Christians do not naively believe that God will sweep in and fix everything if we just wait. That would be to deny our responsibility, and it is not what hope means. 

We are all culprits in part, since we all contribute to non-sustainable living. But we are also partly victims of forces beyond our control, large cultural forces that shape and determine our actions more than we can imagine. We have very little power over those structural forces and currently things do not look good. Common sense principles aren’t working. The climate crisis is only getting worse. So, what do we do?  

It is at this point that Christianity has something special to offer to the problem. 

First, Christians are never called to be defeatist or to throw in the towel. This is because we are called to an enormous hope, a hope that surpasses understanding, a hope that the world cannot understand because it stands over against all the odds and all the possibilities. This hope is rooted in the conviction that our God is God Almighty, that he has not abandoned his creation, and that he has power to save. He is a saviour. He is the God of our salvation. This is the God we believe in. The climate crisis may look bleak right now, but Christians need never despair or become indifferent. If we do our small part, we can trust that God is in control of what is out of our control.  

Secondly, Christians believe that every human being is a free agent with the capacity to choose how he or she will act. Our freedom may be limited by the societal structures that shape and constrain our choices, but it is not destroyed. We can still make choices within those limits to buy and live more sustainably – anything from choosing a holiday destination within driving distance, to giving up beef (by far the worst food for carbon emissions).
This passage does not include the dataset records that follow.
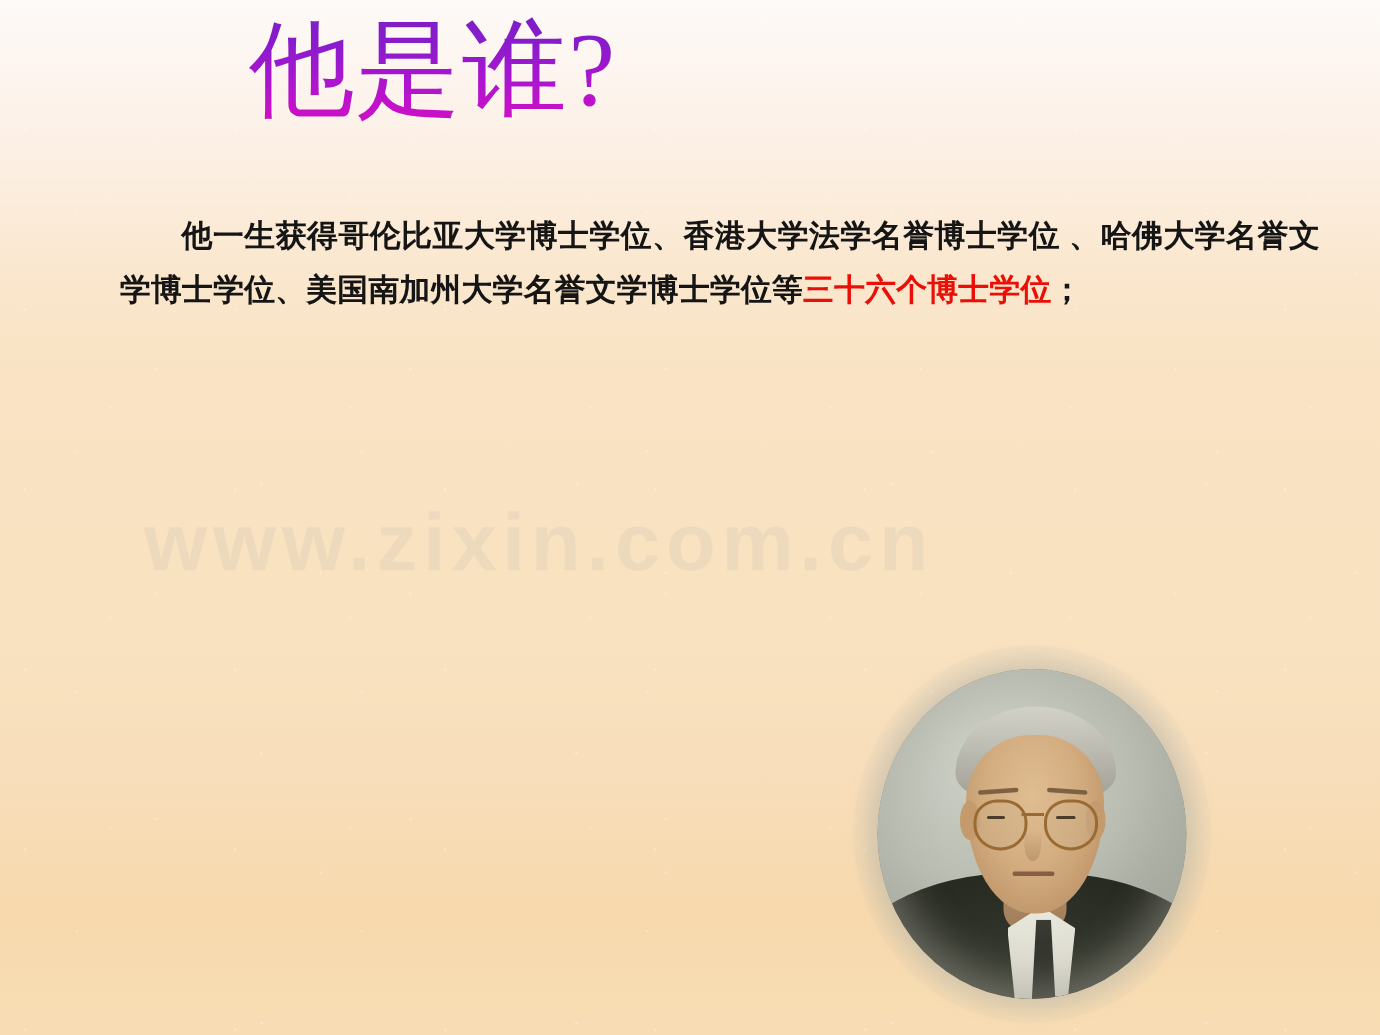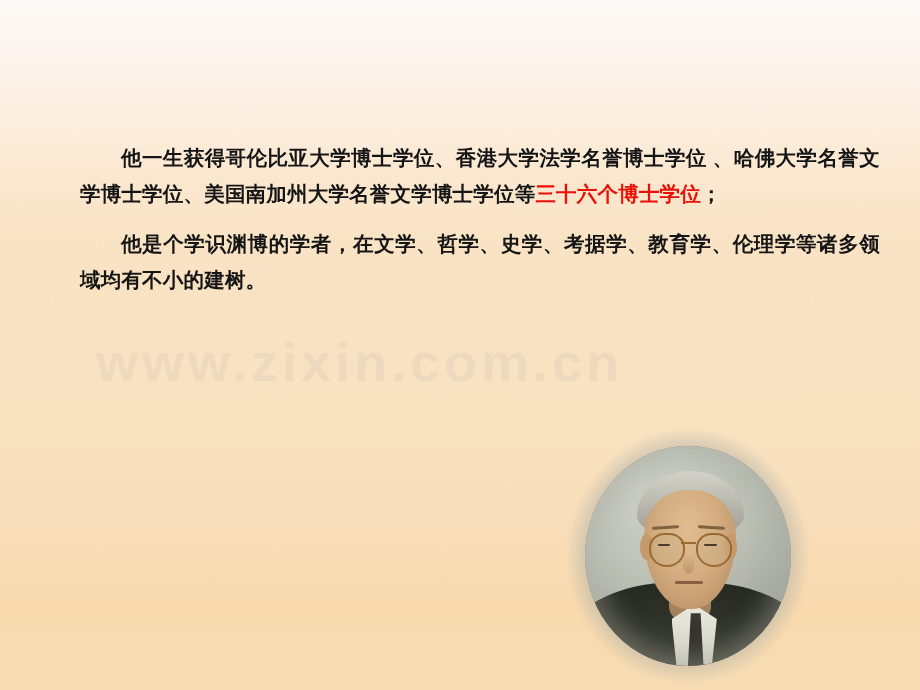--- a/index.html
+++ b/index.html
@@ -309,6 +309,7 @@
 
   <div id="watermark">www.zixin.com.cn</div>
 
+  <div id="title">他是谁?</div>
 
   <div id="body-copy">
     <p class="para p1"><span>他一生获得哥伦比亚大学博士学位、香港大学法学名誉博士学位 、哈佛大学名誉文学博士学位、美国南加州大学名誉文学博士学位等</span><span class="hl">三十六个博士学位</span><span>；</span></p>

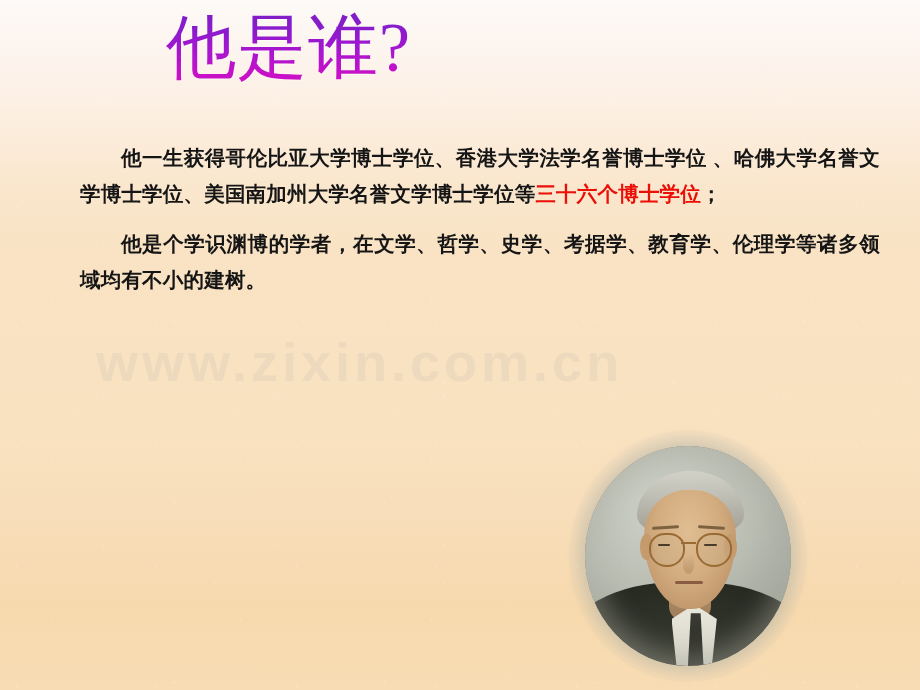--- a/index.html
+++ b/index.html
@@ -313,7 +313,6 @@
 
   <div id="body-copy">
     <p class="para p1"><span>他一生获得哥伦比亚大学博士学位、香港大学法学名誉博士学位 、哈佛大学名誉文学博士学位、美国南加州大学名誉文学博士学位等</span><span class="hl">三十六个博士学位</span><span>；</span></p>
-    <p class="para p4"><span>他是个学识渊博的学者，在文学、哲学、史学、考据学、教育学、伦理学等诸多领域均有不小的建树。</span></p>
   </div>
 
 

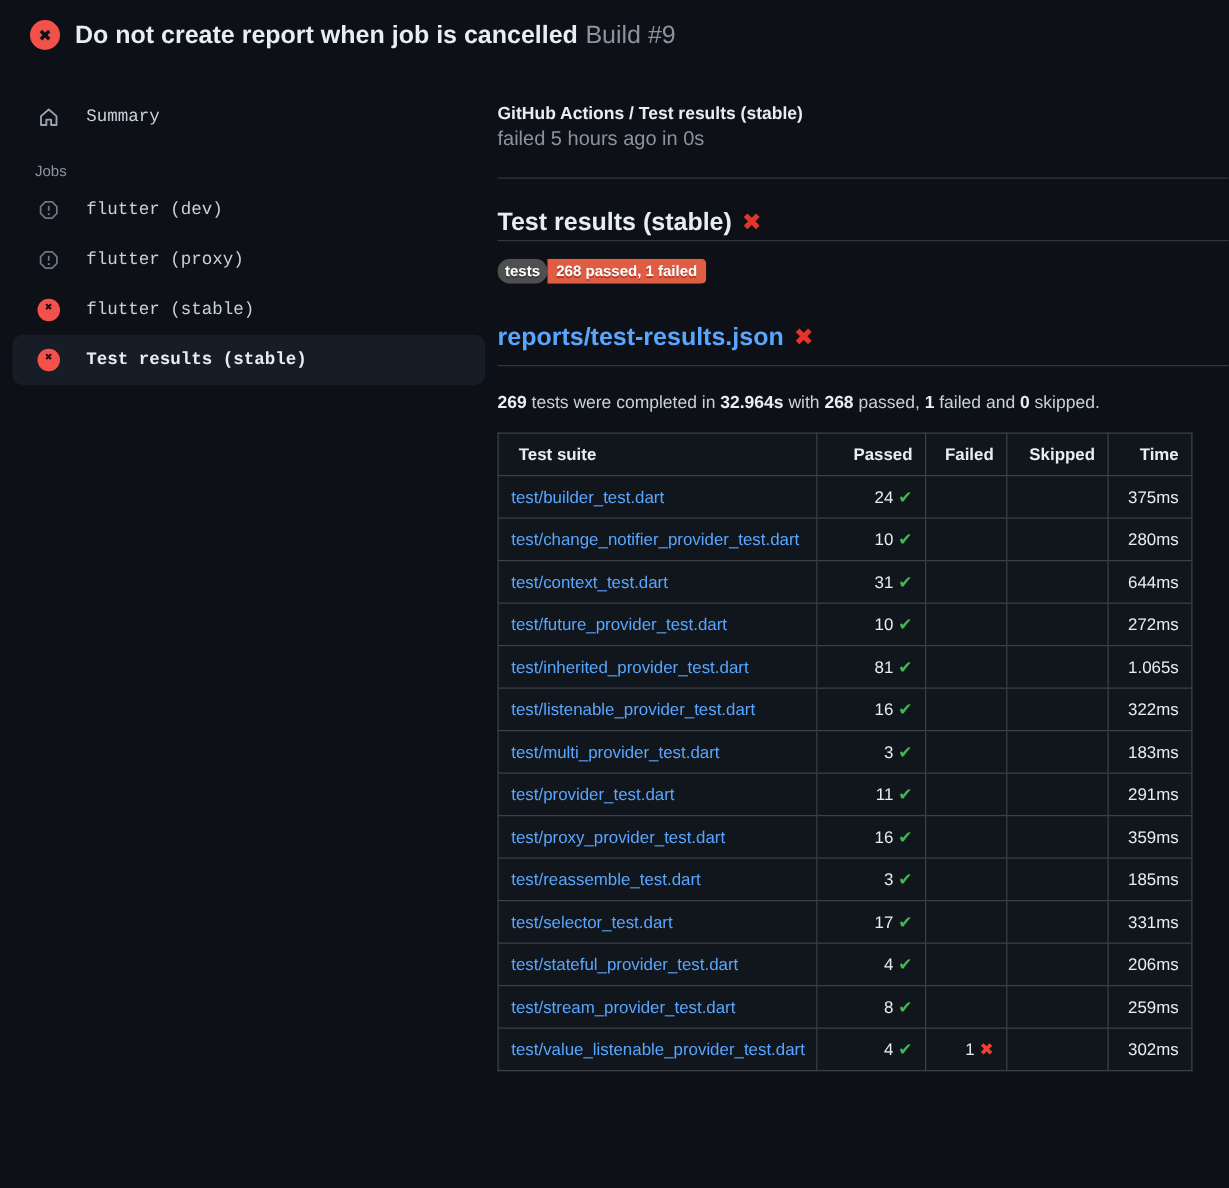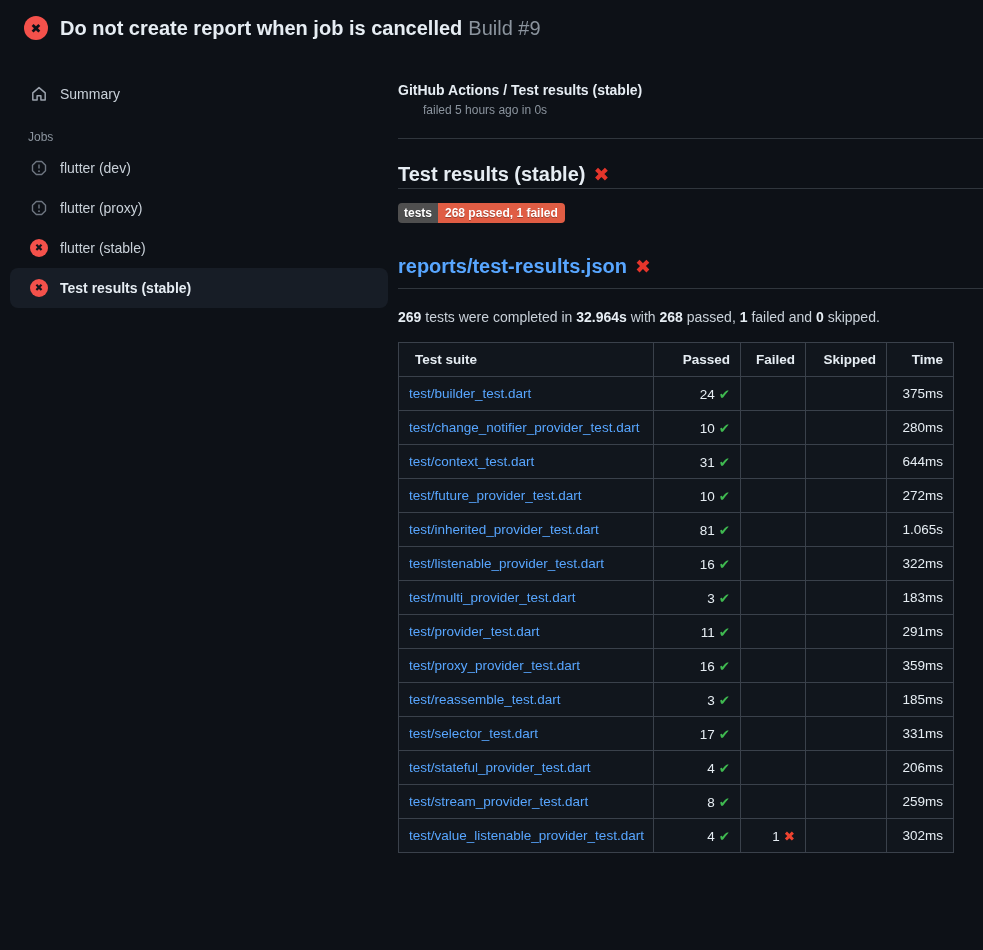--- a/index.html
+++ b/index.html
@@ -29,9 +29,9 @@
   
   .sidebar{width:398px;flex:none;padding-top:22px;}
   .side-row{
-    display:flex;align-items:center;gap:12px;height:40px;
+    display:flex;align-items:center;gap:21px;height:40px;
     margin:0 10px;padding:0 20px;border-radius:8px;
-    font-size:14px;color:var(--text-soft);cursor:pointer;
+    font-size:14px;color:var(--text-soft);cursor:pointer;font-family:Liberation Mono, monospace;
   }
   .side-row.selected{background:var(--selected-bg);font-weight:700;color:var(--text);}
   .side-row .icon-slot{width:18px;height:18px;display:flex;align-items:center;justify-content:center;flex:none;}

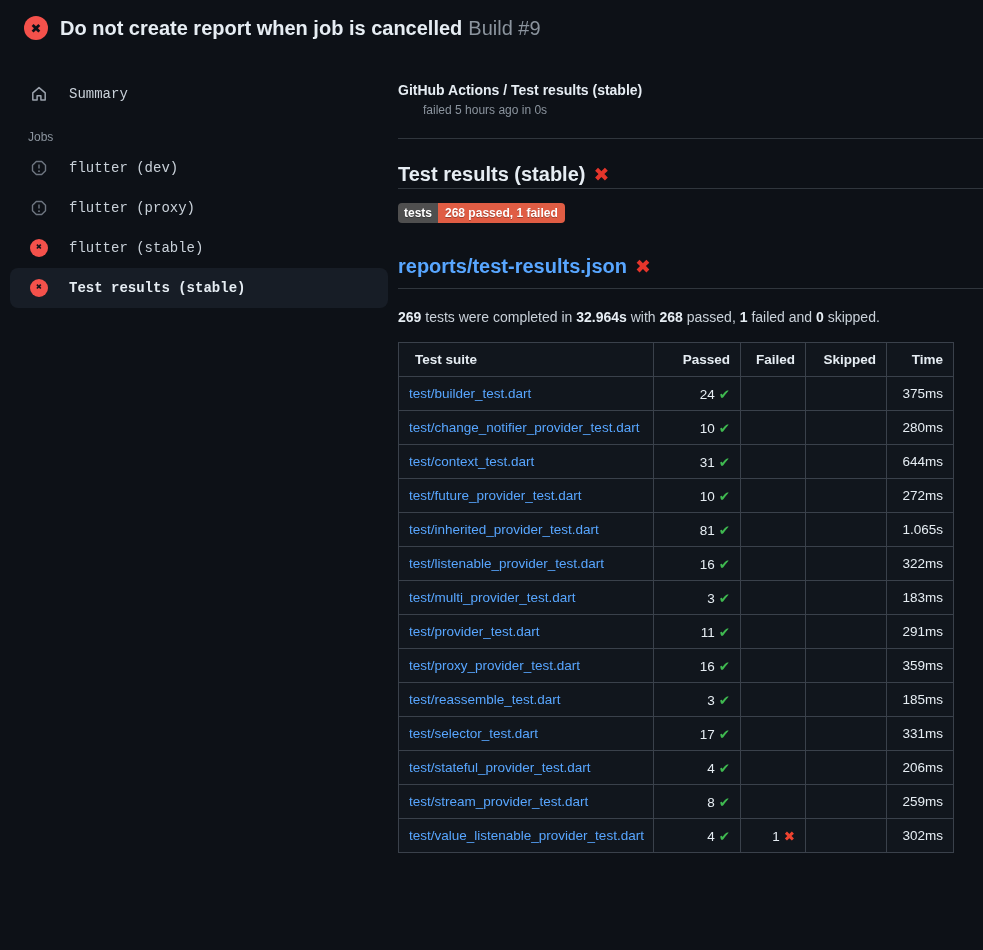--- a/index.html
+++ b/index.html
@@ -45,7 +45,7 @@
   
   .main{flex:1;min-width:0;padding-top:26px;}
   .run-title{font-size:14px;font-weight:700;color:var(--text);}
-  .run-subtitle{font-size:12px;color:var(--muted);margin-top:5px;margin-left:25px;}
+  .run-subtitle{font-size:16px;color:var(--muted);margin-top:5px;}
   .divider{border:none;border-top:1px solid var(--divider);margin-top:21px;}
   h2.section-title{
     font-size:20px;font-weight:700;color:var(--text);

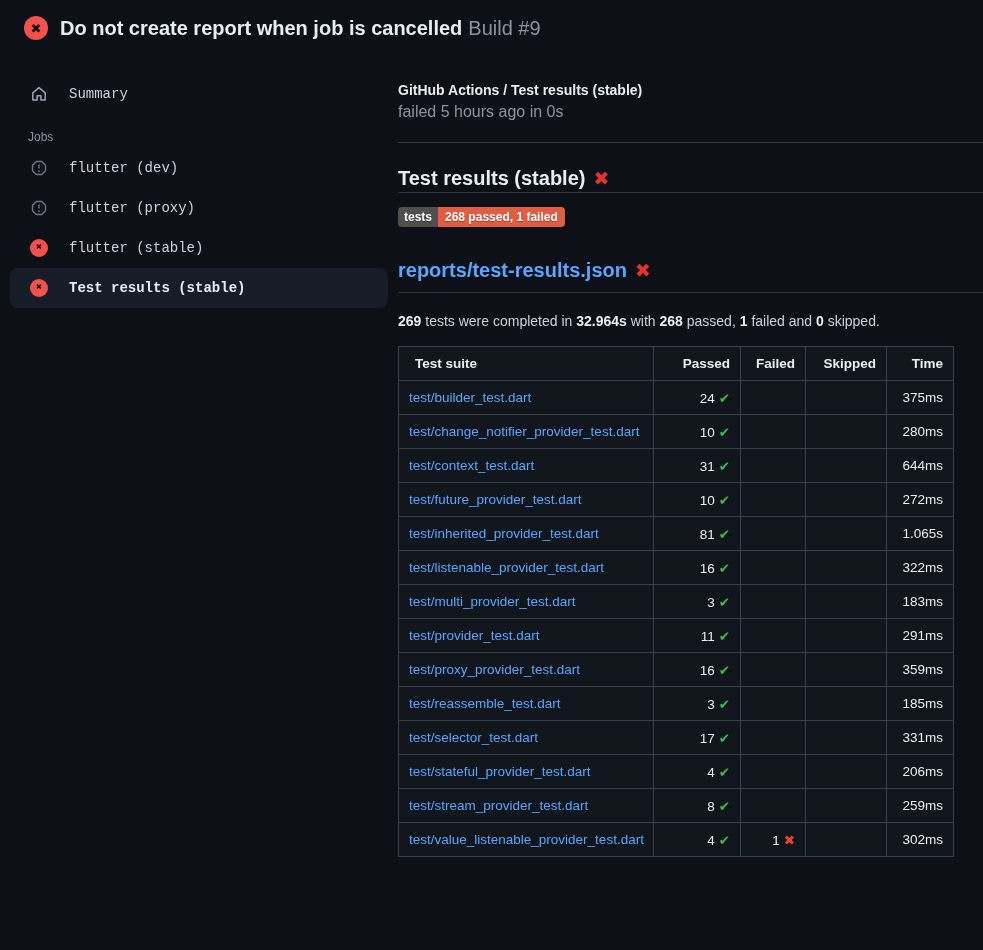--- a/index.html
+++ b/index.html
@@ -55,7 +55,7 @@
   .badge{display:inline-flex;margin-top:14px;border-radius:4px;overflow:hidden;
     font-size:12px;font-weight:700;color:#fff;line-height:1;cursor:pointer;
     text-shadow:0 1px 0 rgba(0,0,0,.3);}
-  .badge .badge-label{background:var(--badge-label-bg);padding:4px 6px;}
+  .badge .badge-label{background:var(--badge-label-bg);padding:4px 6px;border-radius:10px;}
   .badge .badge-value{background:var(--badge-value-bg);padding:4px 7px;}
   h3.report-title{
     font-size:20px;font-weight:700;margin-top:32px;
There is something all of us can do.  

Thirdly, Christians believe in a God who transforms hearts and lives, winning them to the power of the gospel and to a new way of living that is free of the shackles that this world – the structures of society – puts on us. This transformation is slow – slower than we would like it to be sometimes. We feel the shackles still gripping us at times. We are not expected to change everything all at once, to become holy overnight. Nevertheless, God gives us the power to change our lives, and to become part of the solution rather than part of the problem. The way towards sustainable living is not to try to change everything at once, but to ask: what one thing can I change in my daily lifestyle that would make it more sustainable? And then once we’ve mastered that and integrated it so we no longer even think about it and it’s just a default, then we can ask: what’s the next thing I can do? All of a sudden what looks like an unimaginable height of transformation, when it is broken down, becomes a series of manageable steps.    

Even if we do everything in our power, we cannot by ourselves avert a possible catastrophe. We are small players in a big game. Christians do not naively believe that God will sweep in and fix everything if we just wait. That would be to deny our responsibility, and it is not what hope means. Hope means the opposite: that we continue to fight to avert climate disaster even when it seems hopeless. Christians are called to be part of the solution rather than part of the problem. We are called to live in such a way that, if catastrophe comes, it won’t be because of us – to live in hope that our actions are meaningful and worthwhile and that we are in the hands of a God who is far more powerful than the most powerful forces in this world.